もちろんレース中に駆け引きは存在する。だが、その本質はシンプルで過酷な駆けっこだ。足の速さと心の強さを競う争いだ。春風はレースのDVDを見ながら、あるいは今日まで走ってきた中で、そう考えるようになっていた。
だから、目的意識を強く持つ。絶対に凪沙に追いつくのだと。
――――もう、折れるもんか。
コーナーを二つ過ぎた先に、二か月間追いかけ続けた背中を捉えた。凪沙が振り返り、春風は彼女の鉄仮面が崩れかけているのを確認した。このコースで、しかもレースというシチュエーション。春風も凪沙もつらいのは変わらない。ならば優位に立つには、まずは精神面から。
「……にっひひ」
「!?」
精一杯の笑顔をお見舞いしてやった。凪沙が狼狽えたであろう一瞬を逃さず、春風は下ハンドルを握ってダンシングした。全身のバネを引き絞り、解き放つ。自分自身が弓となり矢となるイメージで、目標に向けて一直線に駆け上がる。タイヤがアスファルトを噛む音を響かせて、凪沙の右横を一気に抜き去った。
「くっ……」
凪沙はすぐに追いすがってきたが、春風の視界から外れた。坂を登り切り、短い平らな区間に出たところで、凪沙がまた目の端に映り込む。
「待て……このッ!」
ぶっちぎれ!
春風は立て続けにスプリントした。先行したまま次の登り坂に突入し、全速力で凪沙を振り落しにかかる。全身の力を使って脚を打ち出し、ペダルを踏み壊すつもりで漕ぎ続ける。

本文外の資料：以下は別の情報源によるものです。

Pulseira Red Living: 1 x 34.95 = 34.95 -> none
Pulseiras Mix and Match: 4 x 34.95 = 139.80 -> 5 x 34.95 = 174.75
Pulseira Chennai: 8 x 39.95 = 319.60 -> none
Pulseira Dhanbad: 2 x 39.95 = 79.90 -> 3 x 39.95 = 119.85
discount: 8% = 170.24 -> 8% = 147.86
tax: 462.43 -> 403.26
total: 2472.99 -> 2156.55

全身にかかっている負荷は限界に近い。生物としての本能が願っている。『休みたい』『止まりたい』『もうやめたい』――それらに打ち勝つのは、痛みがもたらす強烈な生の実感。喪失と引き換えに春風が手にした武器だ。
――――俺はまだ、ここで生きてる。
「待て……ッ!!」
凪沙の声を置き去りにして登り切った。
「ッしゃ……」
ガッツポーズする余裕はない。振り返らず、声がした位置から距離を推測。意外と離れていそうだ。スプリントの惰性が残っているうちに下り始める。水を口に含み、べたついた唾液を茂みに吐き捨てた。

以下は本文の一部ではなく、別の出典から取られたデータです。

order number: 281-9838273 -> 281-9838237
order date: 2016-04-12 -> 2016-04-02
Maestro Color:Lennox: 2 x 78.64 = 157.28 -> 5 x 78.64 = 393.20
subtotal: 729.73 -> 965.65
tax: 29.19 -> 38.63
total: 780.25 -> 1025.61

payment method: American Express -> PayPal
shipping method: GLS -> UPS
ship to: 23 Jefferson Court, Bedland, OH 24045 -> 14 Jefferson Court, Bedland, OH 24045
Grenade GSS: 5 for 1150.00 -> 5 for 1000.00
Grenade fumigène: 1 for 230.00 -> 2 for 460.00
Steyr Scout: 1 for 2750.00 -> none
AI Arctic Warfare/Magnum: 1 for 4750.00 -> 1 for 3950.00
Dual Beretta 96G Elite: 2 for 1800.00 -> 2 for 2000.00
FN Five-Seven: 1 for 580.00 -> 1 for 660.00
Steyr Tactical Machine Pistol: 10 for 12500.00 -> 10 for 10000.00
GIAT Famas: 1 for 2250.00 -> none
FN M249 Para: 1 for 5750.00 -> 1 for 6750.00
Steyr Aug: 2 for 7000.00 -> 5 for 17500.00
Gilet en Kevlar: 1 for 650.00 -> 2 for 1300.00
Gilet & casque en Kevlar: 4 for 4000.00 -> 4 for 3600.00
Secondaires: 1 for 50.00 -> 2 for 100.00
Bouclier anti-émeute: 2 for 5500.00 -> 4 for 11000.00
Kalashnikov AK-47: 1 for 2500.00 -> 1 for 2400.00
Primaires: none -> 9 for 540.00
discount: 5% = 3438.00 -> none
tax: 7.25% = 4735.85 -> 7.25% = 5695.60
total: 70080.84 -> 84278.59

あとの行程はスポーツドリンクのボトルだけで足りると判断した。水を捨てるついでに火照った身体に浴びせようとするが、ちょうど降り出した雨に先を越される。もう一口飲んでボトルケージに仕舞い、下りきったところで中身だけ道端に捨てた。身体は雨が冷ましてくれる。
一度だけ振り返ってみたが、凪沙はまだ来ない。登りで春風に敗れたことで心が折れたのだろうか。視界に入れられたら精神的に立ち直られてしまいかねないので、春風は休むことなく次の坂を登り始めた。レースはまだ終わっていないのだ。
峠の向こうにあるゴールを目指し、ペダルを回し続ける。
この日は結局、春風が逃げ切って初勝利を収めた。